**Exercise description**
Starting at the line containing "font-size: 18px ->" and ending at the line containing "- внутренняя резьба", transcribe the listing below exactly. Keep both end lines, skip the pictures, and copy nothing else.

**Supplied material**
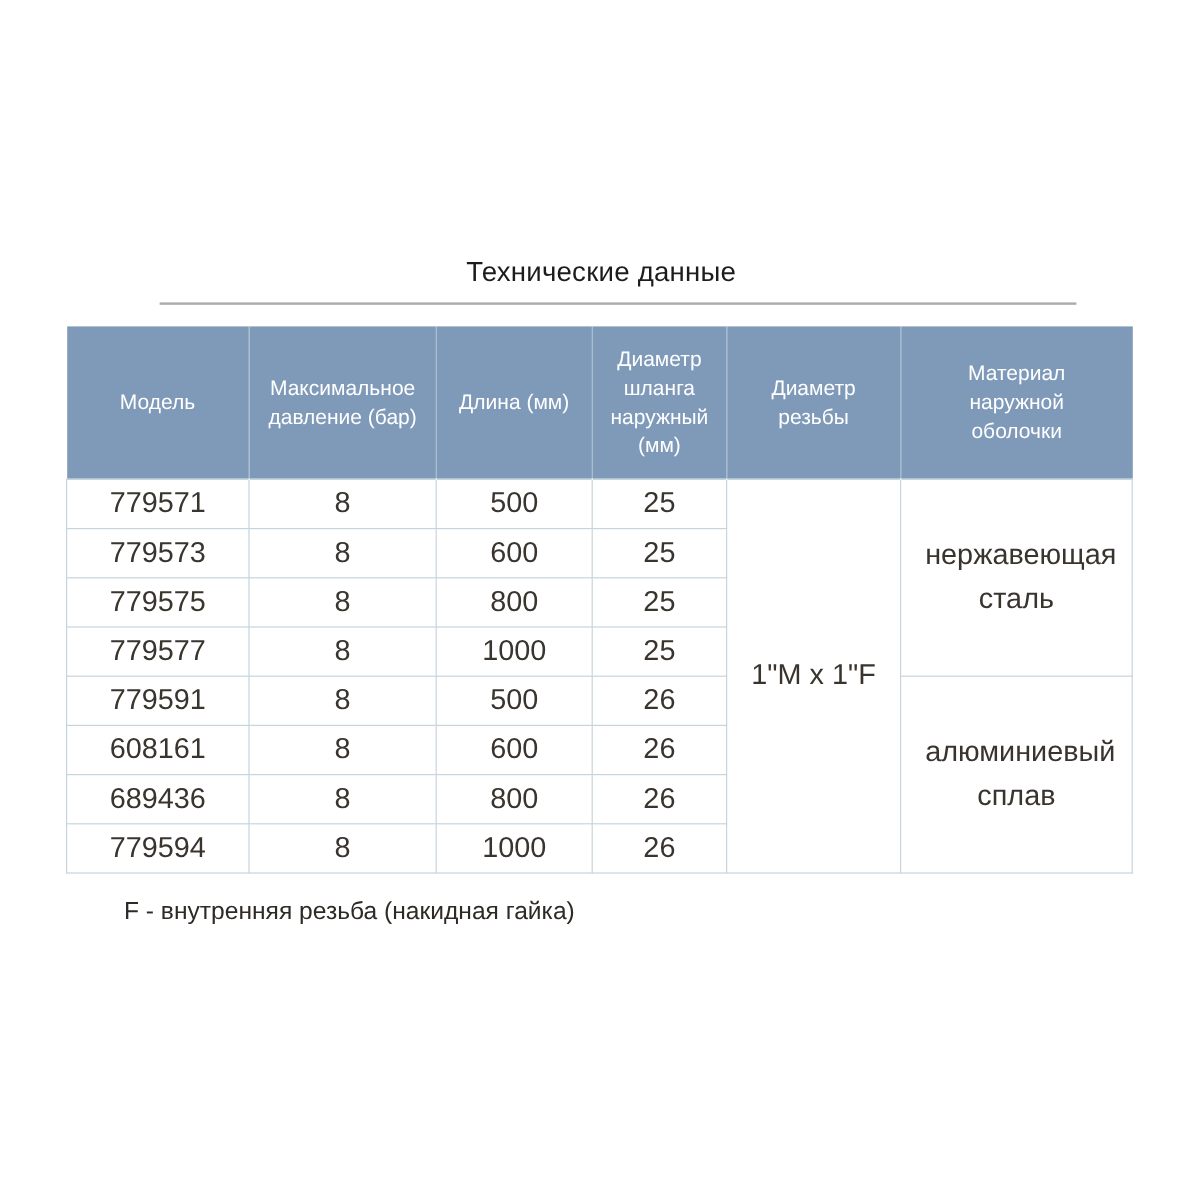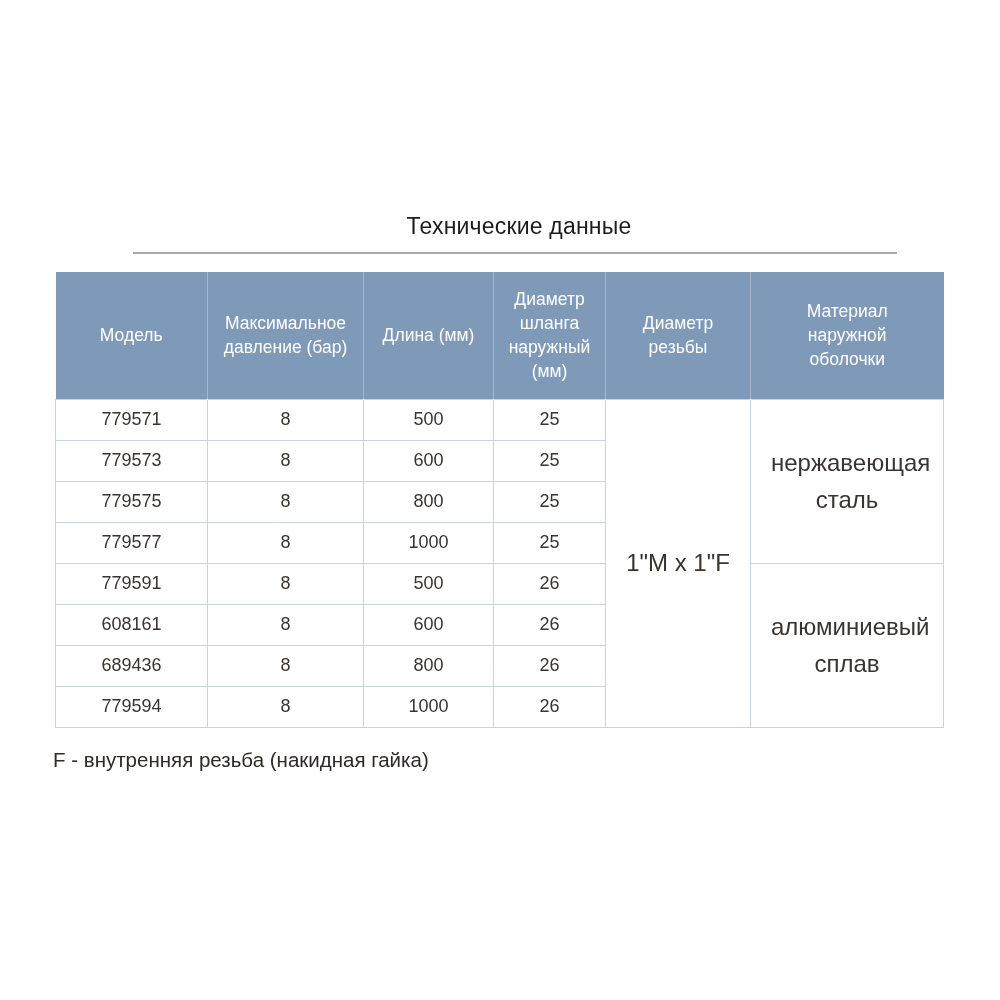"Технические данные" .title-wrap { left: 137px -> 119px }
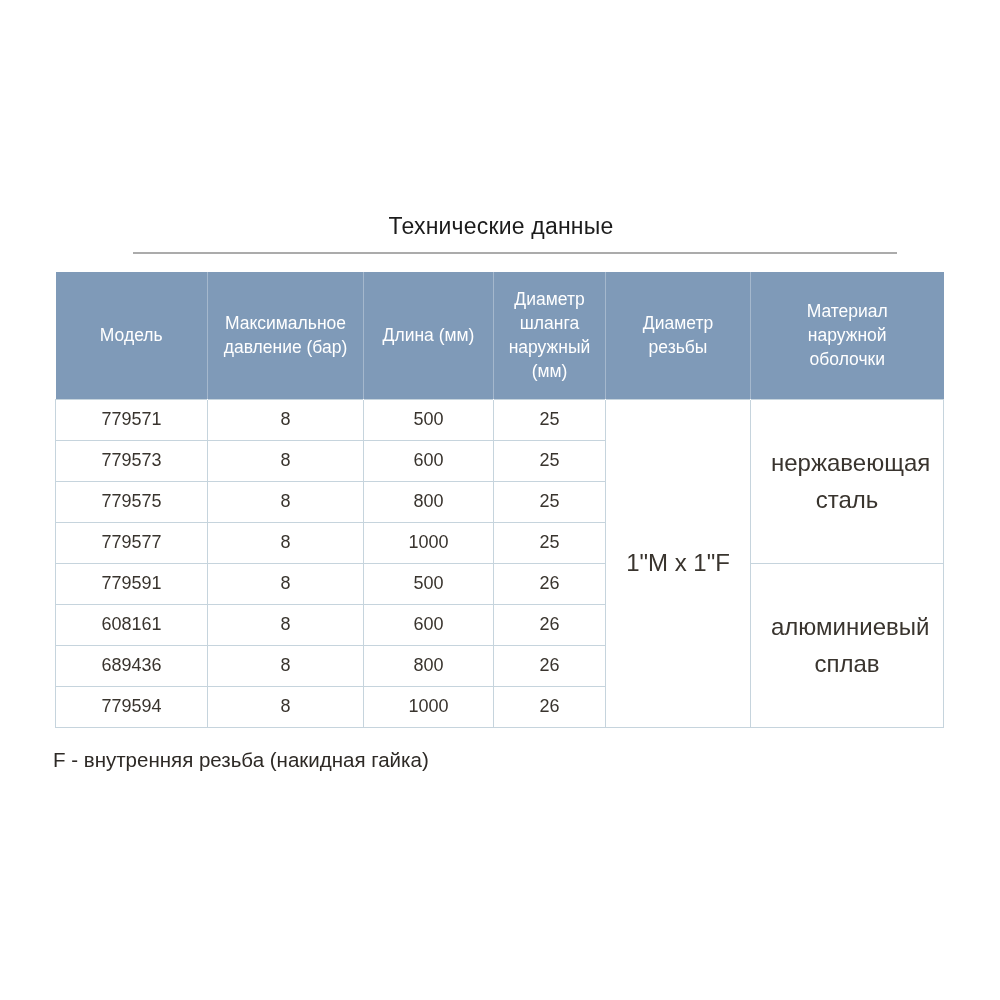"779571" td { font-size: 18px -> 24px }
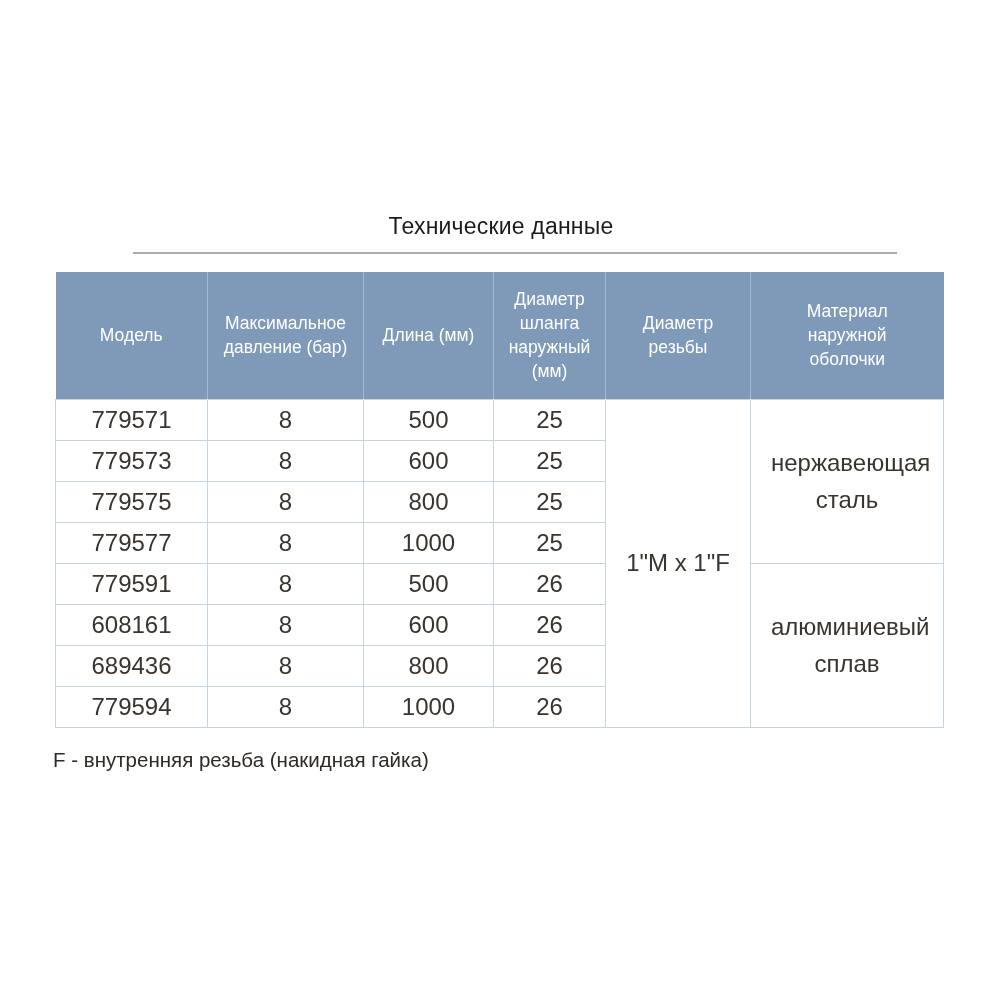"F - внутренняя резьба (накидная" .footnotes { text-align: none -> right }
==
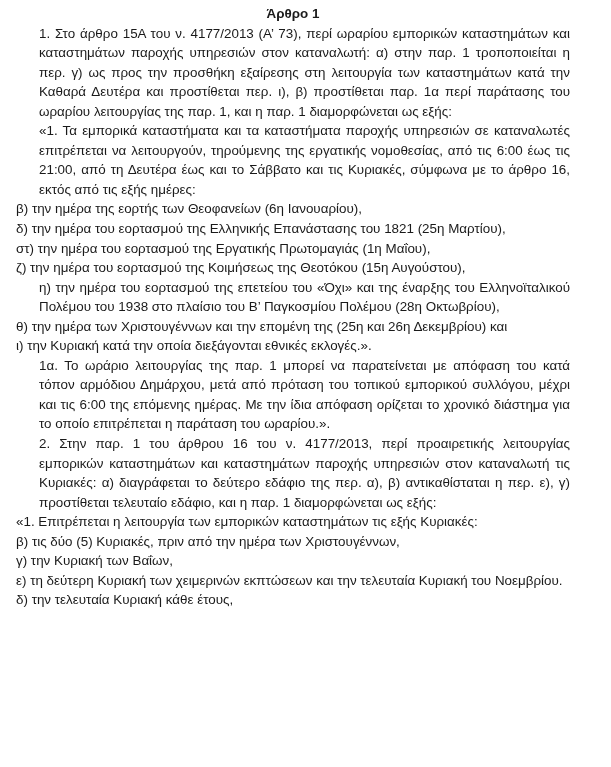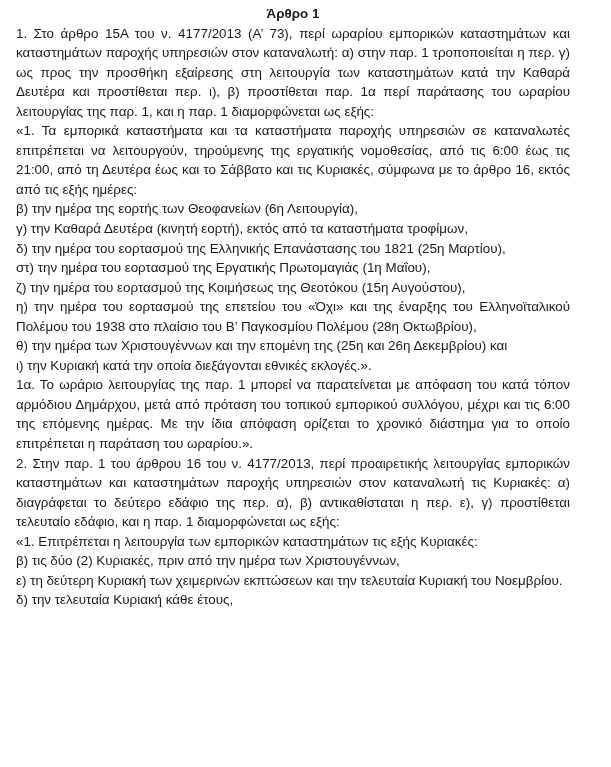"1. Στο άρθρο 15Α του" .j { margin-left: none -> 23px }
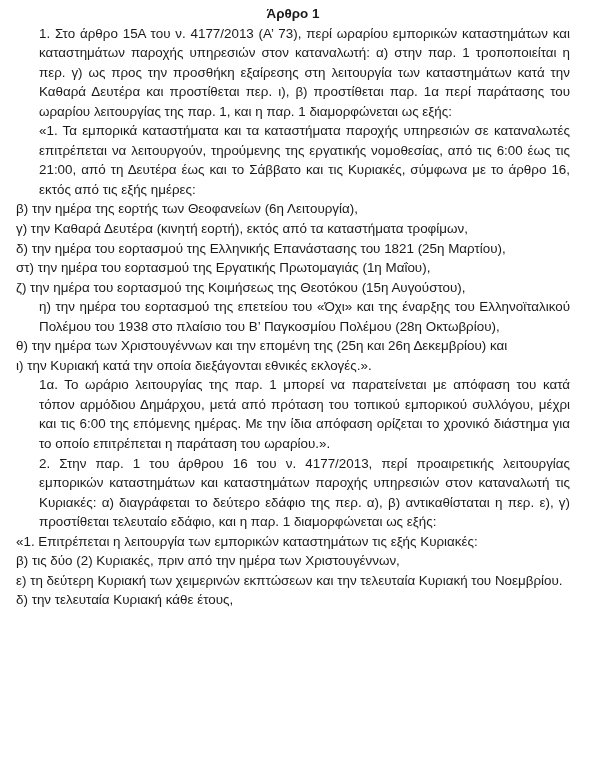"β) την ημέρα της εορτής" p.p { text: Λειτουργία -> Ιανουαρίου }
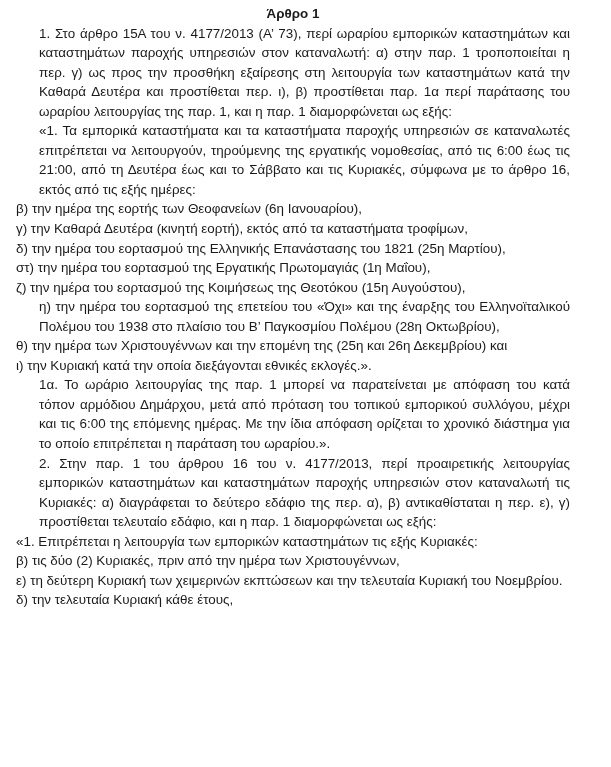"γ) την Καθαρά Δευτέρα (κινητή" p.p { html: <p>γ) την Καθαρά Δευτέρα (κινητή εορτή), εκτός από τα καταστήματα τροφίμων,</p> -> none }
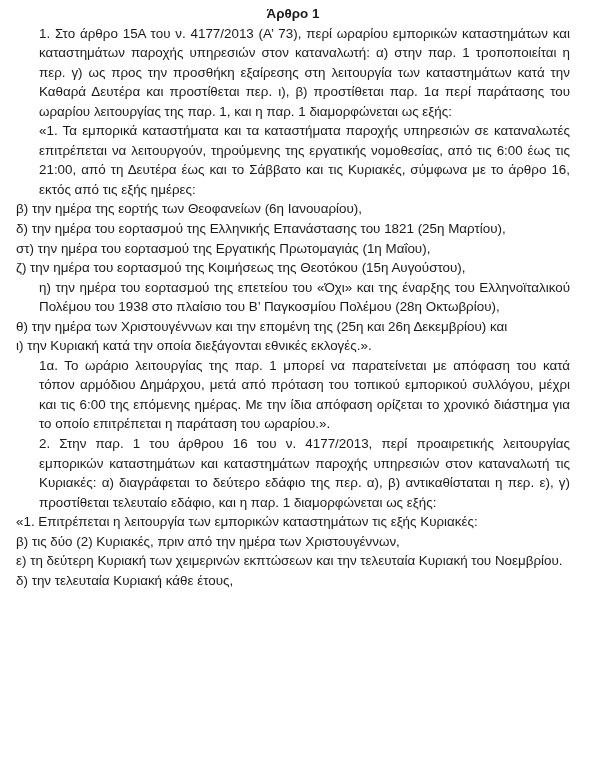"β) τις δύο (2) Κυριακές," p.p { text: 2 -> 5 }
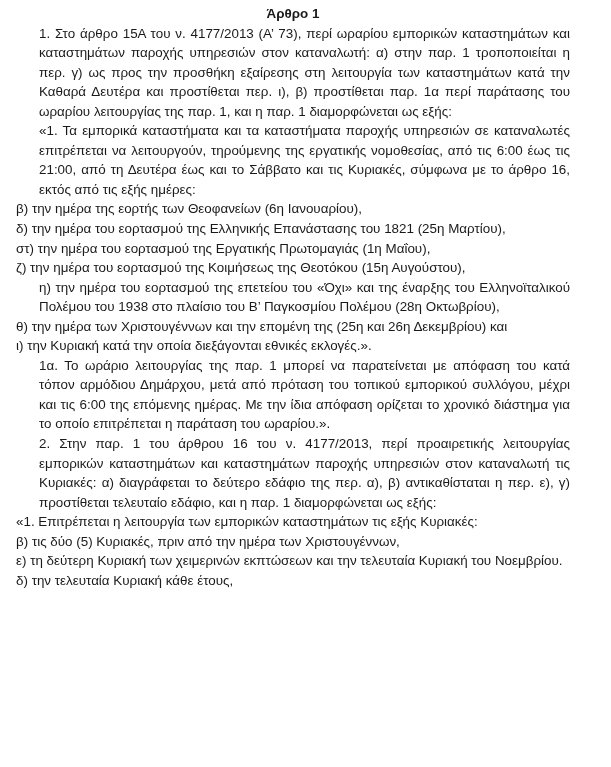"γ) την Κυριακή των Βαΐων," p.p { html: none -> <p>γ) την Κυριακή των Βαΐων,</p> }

**Solved problem**
"779571" td { font-size: 18px -> 24px }
"F - внутренняя резьба (накидная" .footnotes { text-align: none -> right }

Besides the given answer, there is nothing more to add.